(Input data begins)

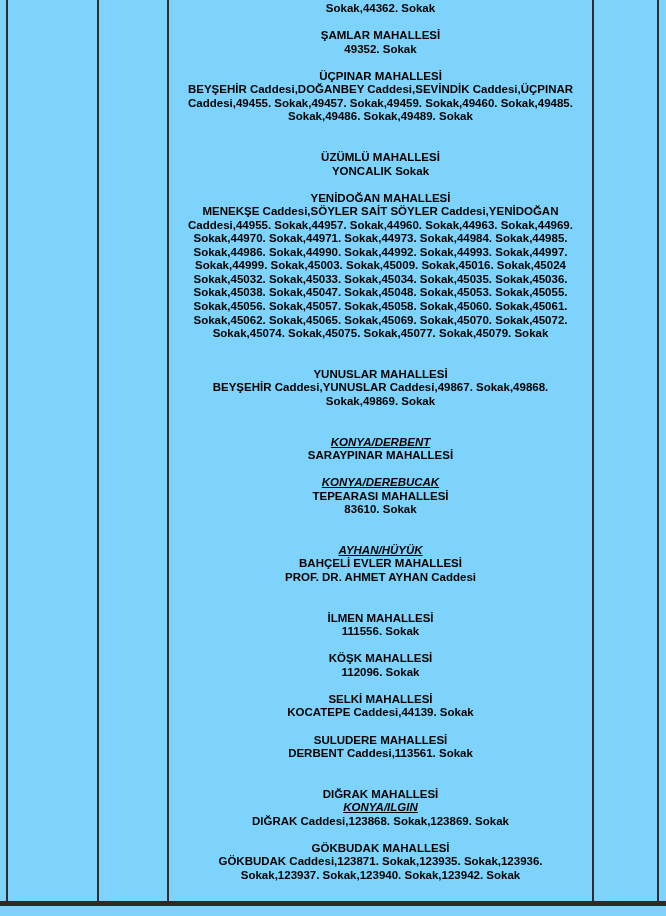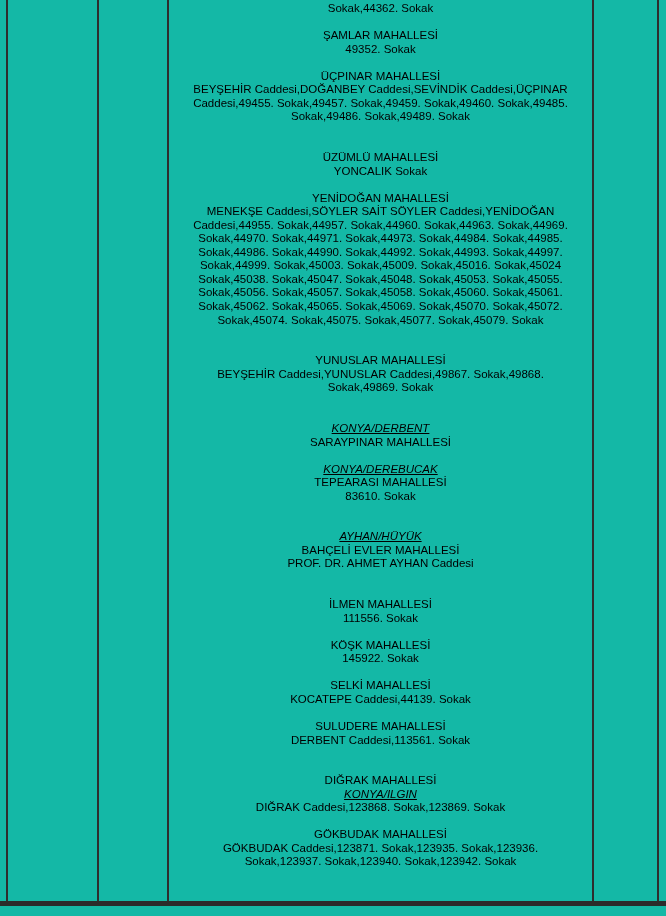--- a/index.html
+++ b/index.html
@@ -4,23 +4,24 @@
 <style>
   html, body {
     margin: 0;
     padding: 0;
     background: #ffffff;
   }
   .page {
     position: relative;
     width: 666px;
     height: 916px;
-    background: #14b8a6;
+    background: #7dd3fc;
     font-family: "Liberation Sans", sans-serif;
     overflow: hidden;
+    font-weight: bold;
   }
   .vline {
     position: absolute;
     top: 0;
     width: 2px;
     height: 903px;
     background: #2e2e2e;
   }
   .vline.v1 { left: 6px; }
   .vline.v2 { left: 97px; }
@@ -79,20 +80,21 @@
       <div class="line">&nbsp;</div>
       <div class="line">ÜZÜMLÜ MAHALLESİ</div>
       <div class="line">YONCALIK Sokak</div>
       <div class="line">&nbsp;</div>
       <div class="line">YENİDOĞAN MAHALLESİ</div>
       <div class="line">MENEKŞE Caddesi,SÖYLER SAİT SÖYLER Caddesi,YENİDOĞAN</div>
       <div class="line">Caddesi,44955. Sokak,44957. Sokak,44960. Sokak,44963. Sokak,44969.</div>
       <div class="line">Sokak,44970. Sokak,44971. Sokak,44973. Sokak,44984. Sokak,44985.</div>
       <div class="line">Sokak,44986. Sokak,44990. Sokak,44992. Sokak,44993. Sokak,44997.</div>
       <div class="line">Sokak,44999. Sokak,45003. Sokak,45009. Sokak,45016. Sokak,45024</div>
+      <div class="line">Sokak,45032. Sokak,45033. Sokak,45034. Sokak,45035. Sokak,45036.</div>
       <div class="line">Sokak,45038. Sokak,45047. Sokak,45048. Sokak,45053. Sokak,45055.</div>
       <div class="line">Sokak,45056. Sokak,45057. Sokak,45058. Sokak,45060. Sokak,45061.</div>
       <div class="line">Sokak,45062. Sokak,45065. Sokak,45069. Sokak,45070. Sokak,45072.</div>
       <div class="line">Sokak,45074. Sokak,45075. Sokak,45077. Sokak,45079. Sokak</div>
       <div class="line">&nbsp;</div>
       <div class="line">&nbsp;</div>
       <div class="line">YUNUSLAR MAHALLESİ</div>
       <div class="line">BEYŞEHİR Caddesi,YUNUSLAR Caddesi,49867. Sokak,49868.</div>
       <div class="line">Sokak,49869. Sokak</div>
       <div class="line">&nbsp;</div>
@@ -107,21 +109,21 @@
       <div class="line">&nbsp;</div>
       <div class="line district">AYHAN/HÜYÜK</div>
       <div class="line">BAHÇELİ EVLER MAHALLESİ</div>
       <div class="line">PROF. DR. AHMET AYHAN Caddesi</div>
       <div class="line">&nbsp;</div>
       <div class="line">&nbsp;</div>
       <div class="line">İLMEN MAHALLESİ</div>
       <div class="line">111556. Sokak</div>
       <div class="line">&nbsp;</div>
       <div class="line">KÖŞK MAHALLESİ</div>
-      <div class="line">145922. Sokak</div>
+      <div class="line">112096. Sokak</div>
       <div class="line">&nbsp;</div>
       <div class="line">SELKİ MAHALLESİ</div>
       <div class="line">KOCATEPE Caddesi,44139. Sokak</div>
       <div class="line">&nbsp;</div>
       <div class="line">SULUDERE MAHALLESİ</div>
       <div class="line">DERBENT Caddesi,113561. Sokak</div>
       <div class="line">&nbsp;</div>
       <div class="line">&nbsp;</div>
       <div class="line">DIĞRAK MAHALLESİ</div>
       <div class="line district">KONYA/ILGIN</div>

(Input data ends)

## Assignment
Each record is to be copied word for word, with no images carried over.

## Output for this exercise
--- a/index.html
+++ b/index.html
@@ -4,23 +4,24 @@
 <style>
   html, body {
     margin: 0;
     padding: 0;
     background: #ffffff;
   }
   .page {
     position: relative;
     width: 666px;
     height: 916px;
-    background: #14b8a6;
+    background: #7dd3fc;
     font-family: "Liberation Sans", sans-serif;
     overflow: hidden;
+    font-weight: bold;
   }
   .vline {
     position: absolute;
     top: 0;
     width: 2px;
     height: 903px;
     background: #2e2e2e;
   }
   .vline.v1 { left: 6px; }
   .vline.v2 { left: 97px; }
@@ -79,20 +80,21 @@
       <div class="line">&nbsp;</div>
       <div class="line">ÜZÜMLÜ MAHALLESİ</div>
       <div class="line">YONCALIK Sokak</div>
       <div class="line">&nbsp;</div>
       <div class="line">YENİDOĞAN MAHALLESİ</div>
       <div class="line">MENEKŞE Caddesi,SÖYLER SAİT SÖYLER Caddesi,YENİDOĞAN</div>
       <div class="line">Caddesi,44955. Sokak,44957. Sokak,44960. Sokak,44963. Sokak,44969.</div>
       <div class="line">Sokak,44970. Sokak,44971. Sokak,44973. Sokak,44984. Sokak,44985.</div>
       <div class="line">Sokak,44986. Sokak,44990. Sokak,44992. Sokak,44993. Sokak,44997.</div>
       <div class="line">Sokak,44999. Sokak,45003. Sokak,45009. Sokak,45016. Sokak,45024</div>
+      <div class="line">Sokak,45032. Sokak,45033. Sokak,45034. Sokak,45035. Sokak,45036.</div>
       <div class="line">Sokak,45038. Sokak,45047. Sokak,45048. Sokak,45053. Sokak,45055.</div>
       <div class="line">Sokak,45056. Sokak,45057. Sokak,45058. Sokak,45060. Sokak,45061.</div>
       <div class="line">Sokak,45062. Sokak,45065. Sokak,45069. Sokak,45070. Sokak,45072.</div>
       <div class="line">Sokak,45074. Sokak,45075. Sokak,45077. Sokak,45079. Sokak</div>
       <div class="line">&nbsp;</div>
       <div class="line">&nbsp;</div>
       <div class="line">YUNUSLAR MAHALLESİ</div>
       <div class="line">BEYŞEHİR Caddesi,YUNUSLAR Caddesi,49867. Sokak,49868.</div>
       <div class="line">Sokak,49869. Sokak</div>
       <div class="line">&nbsp;</div>
@@ -107,21 +109,21 @@
       <div class="line">&nbsp;</div>
       <div class="line district">AYHAN/HÜYÜK</div>
       <div class="line">BAHÇELİ EVLER MAHALLESİ</div>
       <div class="line">PROF. DR. AHMET AYHAN Caddesi</div>
       <div class="line">&nbsp;</div>
       <div class="line">&nbsp;</div>
       <div class="line">İLMEN MAHALLESİ</div>
       <div class="line">111556. Sokak</div>
       <div class="line">&nbsp;</div>
       <div class="line">KÖŞK MAHALLESİ</div>
-      <div class="line">145922. Sokak</div>
+      <div class="line">112096. Sokak</div>
       <div class="line">&nbsp;</div>
       <div class="line">SELKİ MAHALLESİ</div>
       <div class="line">KOCATEPE Caddesi,44139. Sokak</div>
       <div class="line">&nbsp;</div>
       <div class="line">SULUDERE MAHALLESİ</div>
       <div class="line">DERBENT Caddesi,113561. Sokak</div>
       <div class="line">&nbsp;</div>
       <div class="line">&nbsp;</div>
       <div class="line">DIĞRAK MAHALLESİ</div>
       <div class="line district">KONYA/ILGIN</div>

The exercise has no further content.